There is no recovery, only an illusion of recovery. You can shock the heart and pump the chest full of shots of adrenaline but it doesn't mean that the victim is going to get up off the table and walk away any time soon. It only means that the body is being manipulated. Free money and government purchases of bad assets do not a recovery make.
Bernanke said, "The unemployment rate is still going to be high for a while, and that means that a lot of people are going to be under financial stress." The only one high for awhile is Bernanke; this is nothing more than Orwellian nonspeak for, "Beats the hell out of me!" See, you're not hungry or unable to properly take care of your children or to find a job. You're just under financial stress much in the same way the Titanic victims were under water stress.
Just think how much better the world will be when we are all allowed to lie with grace and style. "Now, now, Cynthia, I'm not breaking up with you. We'll still be together; you just won't see or hear from me anymore."
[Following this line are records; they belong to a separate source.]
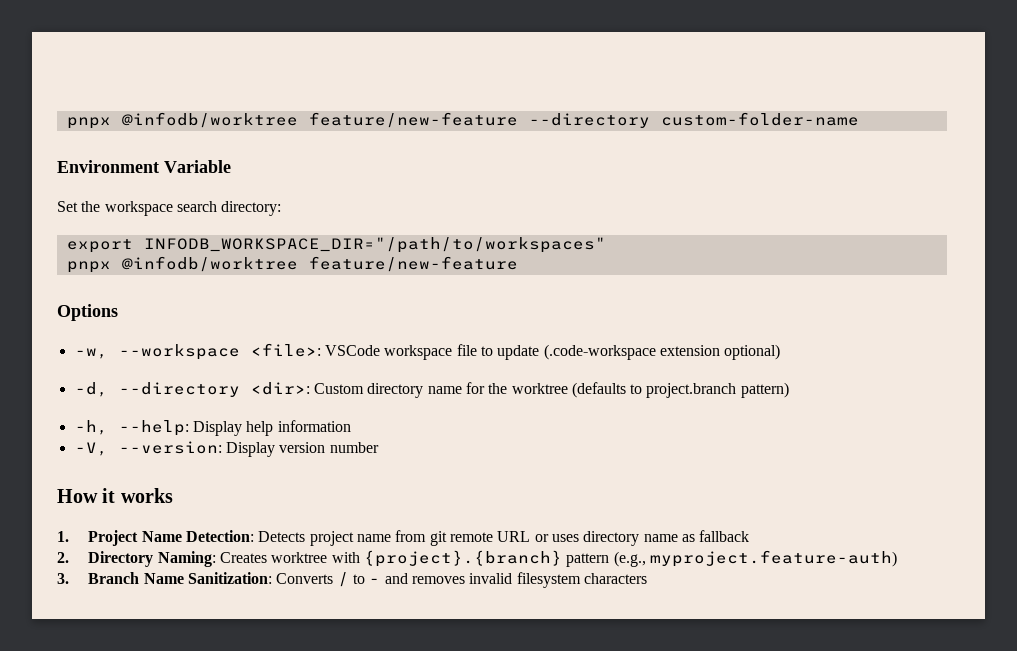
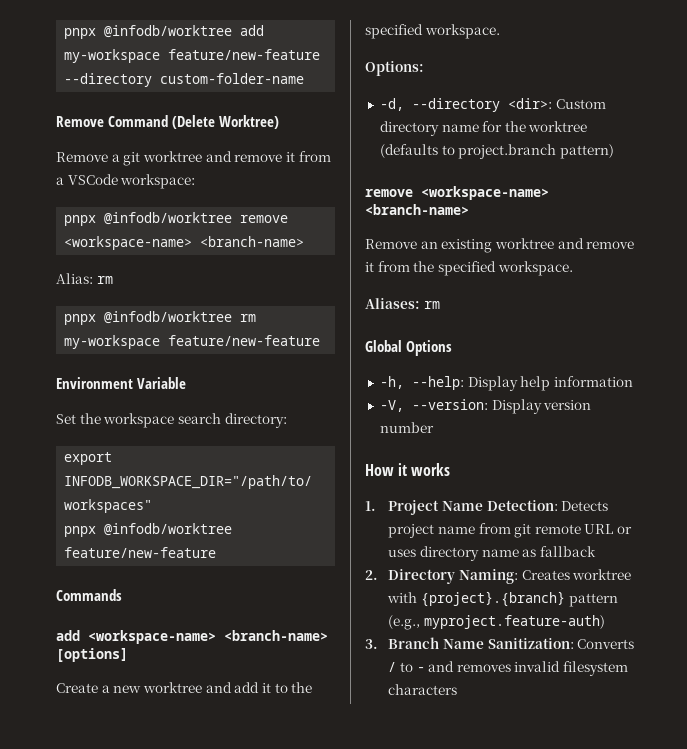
- pnpx @infodb/worktree feature/new-feature --directory custom-folder-name
+ pnpx @infodb/worktree add my-workspace feature/new-feature --directory custom-folder-name
+ Remove Command (Delete Worktree)
+ Remove a git worktree and remove it from a VSCode workspace:
+ pnpx @infodb/worktree remove <workspace-name> <branch-name>
+ Alias: rm
+ pnpx @infodb/worktree rm my-workspace feature/new-feature
- Options
- -w, --workspace <file>: VSCode workspace file to update (.code-workspace extension optional)
+ Commands
+ add <workspace-name> <branch-name> [options]
+ Create a new worktree and add it to the specified workspace.
+ Options:
  -d, --directory <dir>: Custom directory name for the worktree (defaults to project.branch pattern)
+ remove <workspace-name> <branch-name>
+ Remove an existing worktree and remove it from the specified workspace.
+ Aliases: rm
+ Global Options

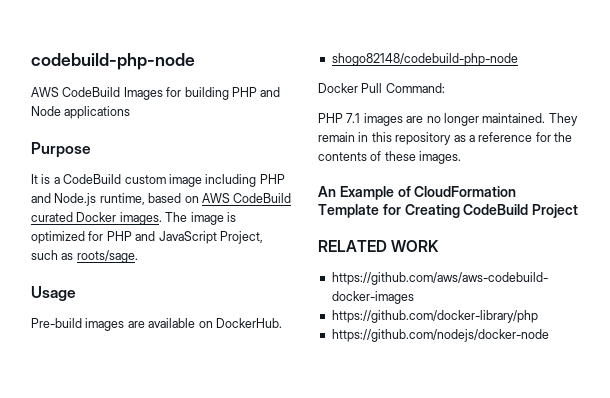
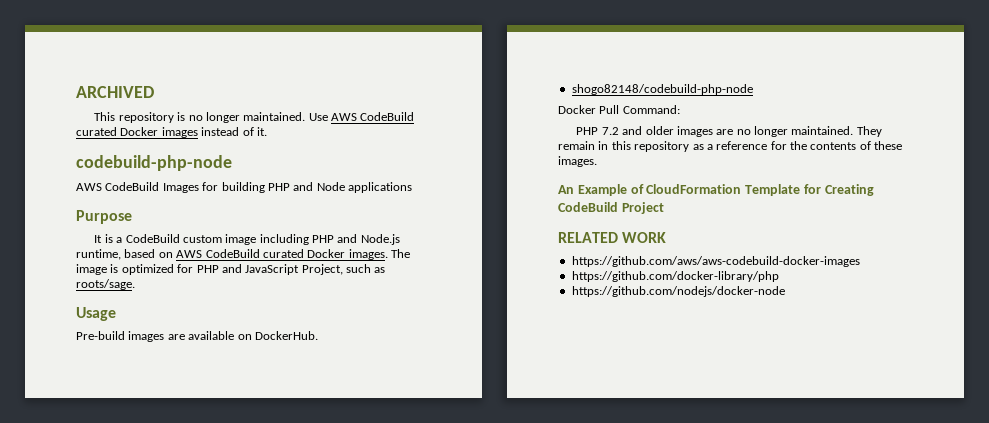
+ ARCHIVED
+ This repository is no longer maintained. Use AWS CodeBuild curated Docker images instead of it.
- PHP 7.1 images are no longer maintained.
+ PHP 7.2 and older images are no longer maintained.

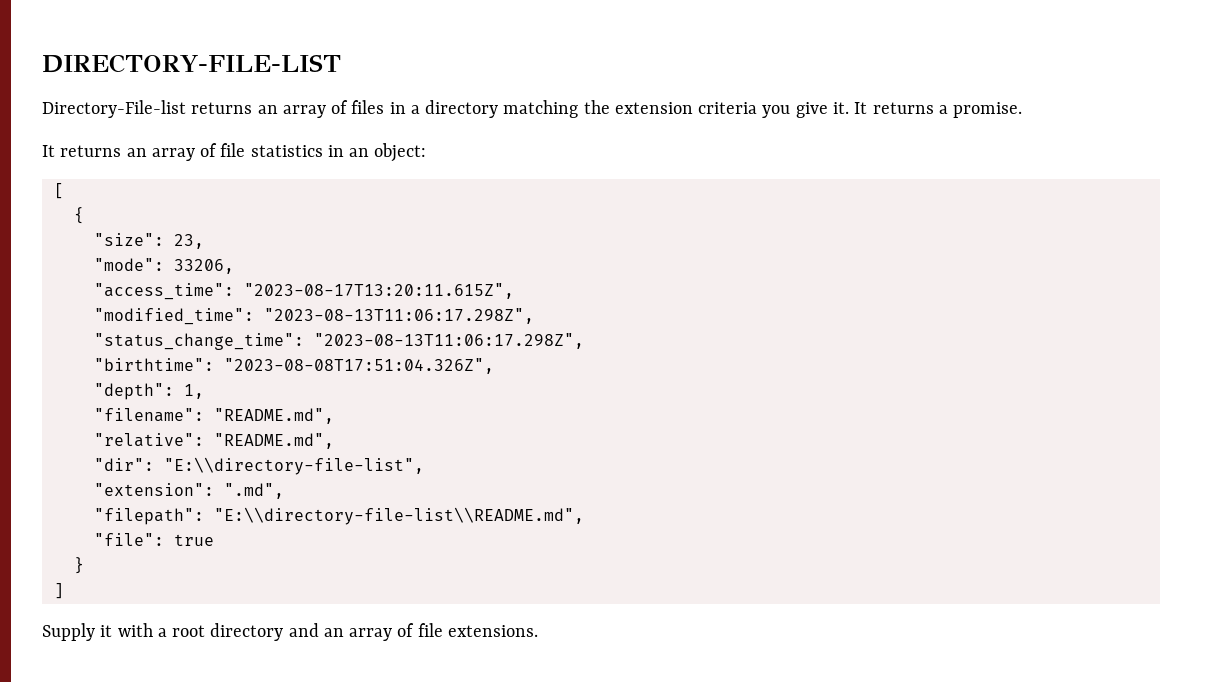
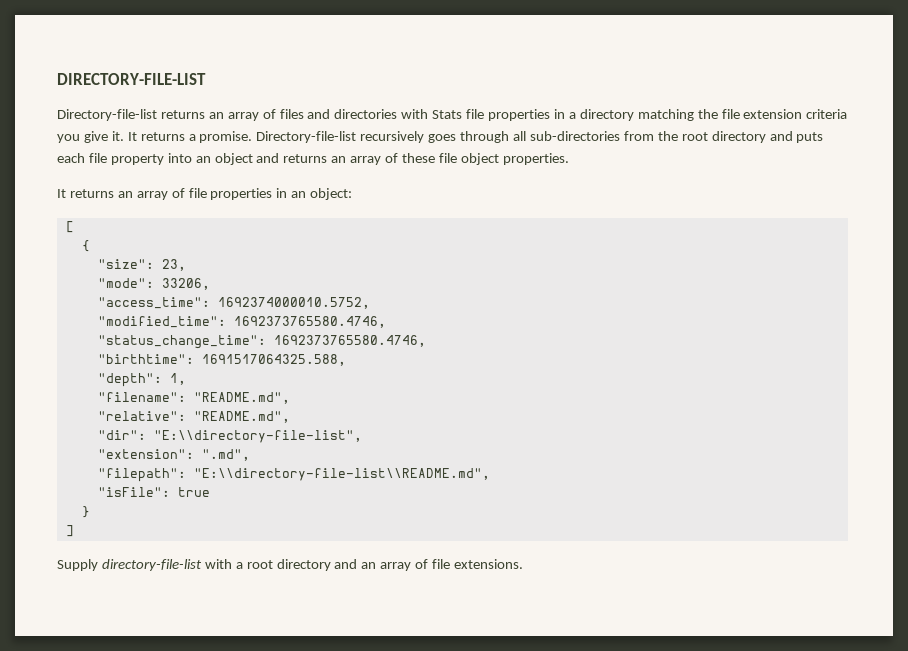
- Directory-File-list returns an array of files in a directory matching the extension criteria you give it.
+ Directory-file-list returns an array of files and directories with Stats file properties in a directory matching the file extension criteria you give it.
+ Directory-file-list recursively goes through all sub-directories from the root directory and puts each file property into an object and returns an array of these file object properties.
- It returns an array of file statistics in an object:
+ It returns an array of file properties in an object:
- "access_time": "2023-08-17T13:20:11.615Z",
+ "access_time": 1692374000010.5752,
- "modified_time": "2023-08-13T11:06:17.298Z",
+ "modified_time": 1692373765580.4746,
- "status_change_time": "2023-08-13T11:06:17.298Z",
+ "status_change_time": 1692373765580.4746,
- "birthtime": "2023-08-08T17:51:04.326Z",
+ "birthtime": 1691517064325.588,
- "file": true
+ "isFile": true
- Supply it with a root directory and an array of file extensions.
+ Supply directory-file-list with a root directory and an array of file extensions.

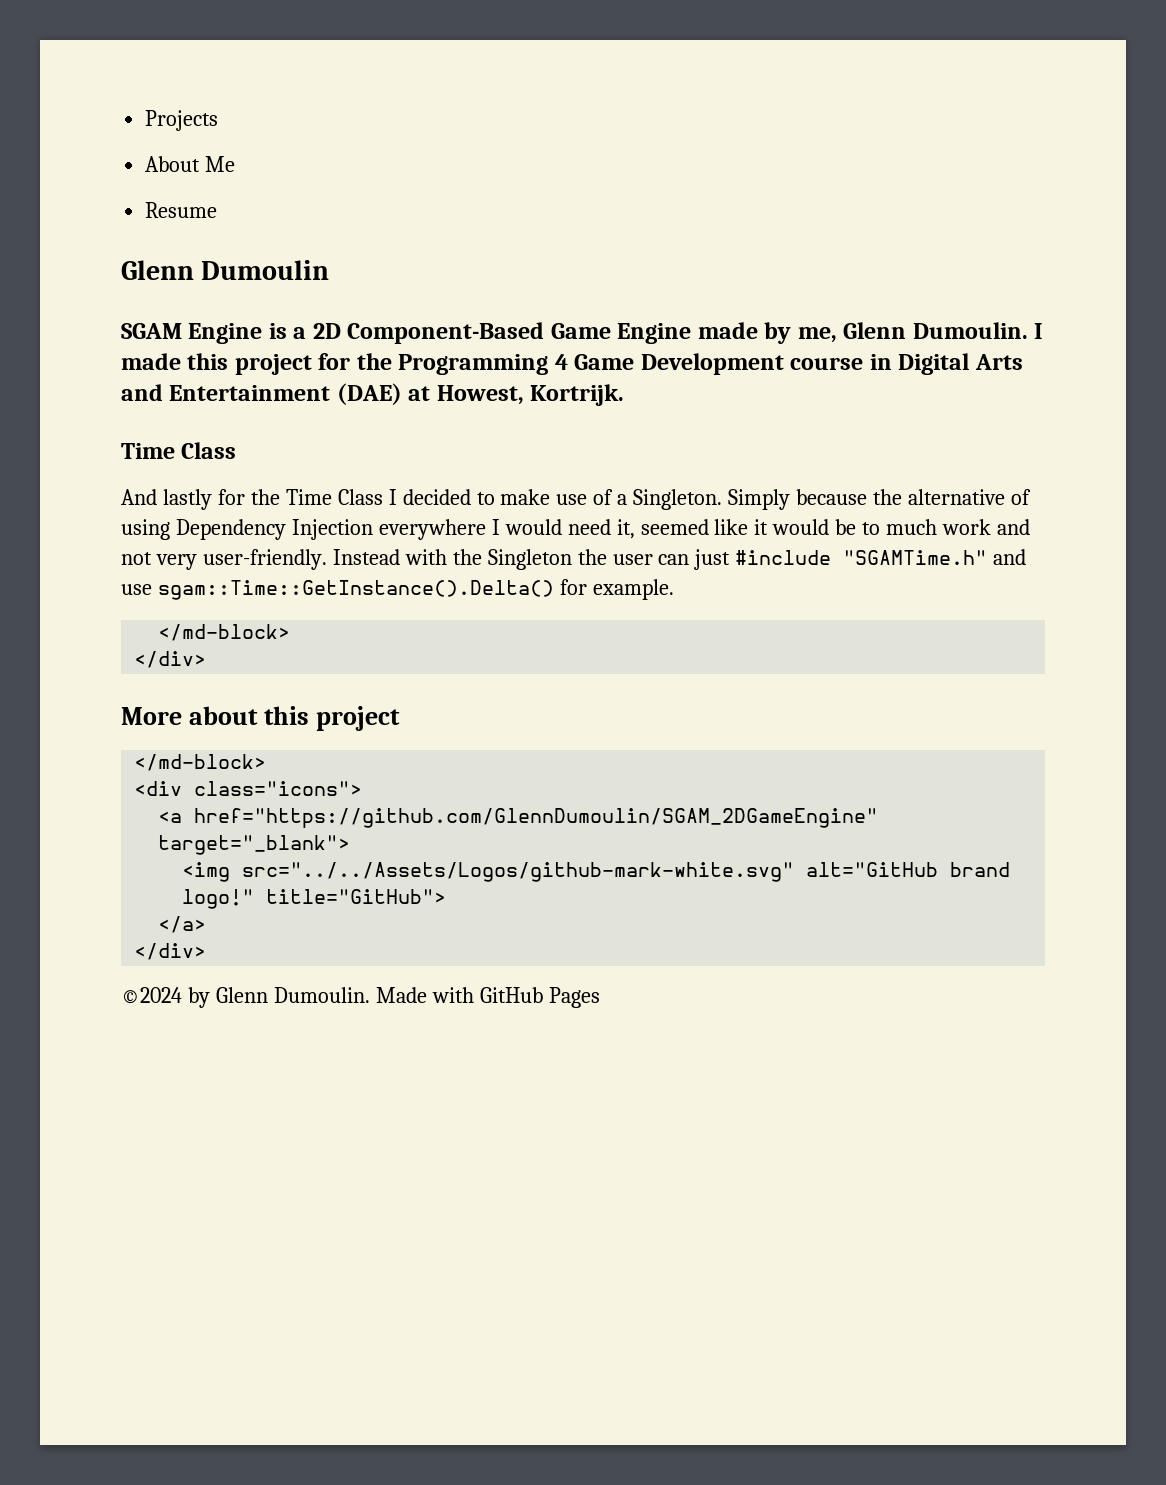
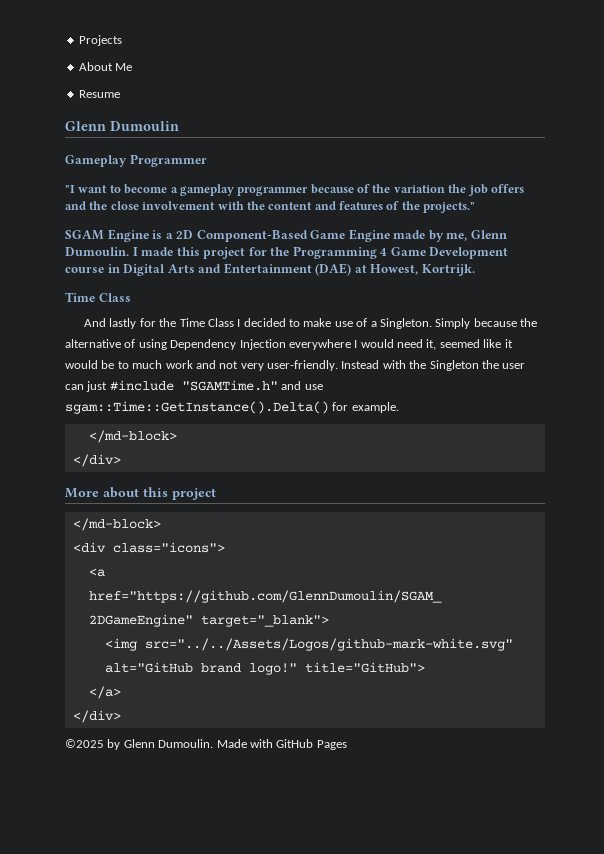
+ Gameplay Programmer
+ "I want to become a gameplay programmer because of the variation the job offers and the close involvement with the content and features of the projects."
- ©2024 by Glenn Dumoulin.
+ ©2025 by Glenn Dumoulin.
"Given the depth of the recession, the recovery is moderate paced."
And they ran Nixon out of town. Today he would be forced to sit at the children's table, unfit to sit at the big table with the grown-up top quality liars. So let's take Bernanke's statement and translate it into Simpsonese.
The Homer translation: "Economy bad, we're doing good!"
Depth of the recession? How deep is deep? How deep is the ocean?
"The recovery is moderate paced." Moderate paced like Mike Dukakis? Moderate paced like a Ford Escort?
"Your horse just finished last in the Kentucky Derby. How do you explain that?"
Moderate paced.
"Fed Bank of Chicago President Charles Evans said today that monetary policy is, appropriately, very accommodative and that consumer spending will grow and inflation will be stable."
The Homer translation: Give away free money to the banks because they're friends of Mr. Burns and everything will be great because they don't want to put the banks under financial stress because Mr. Burns wouldn't like it.
"The jobless rate, which fell to 9.7 percent last month from 9.9 percent, was 4.6 percent at the start of the financial crisis in August 2007," said Allen Sinai, chief global economist at Decision Economics in New York.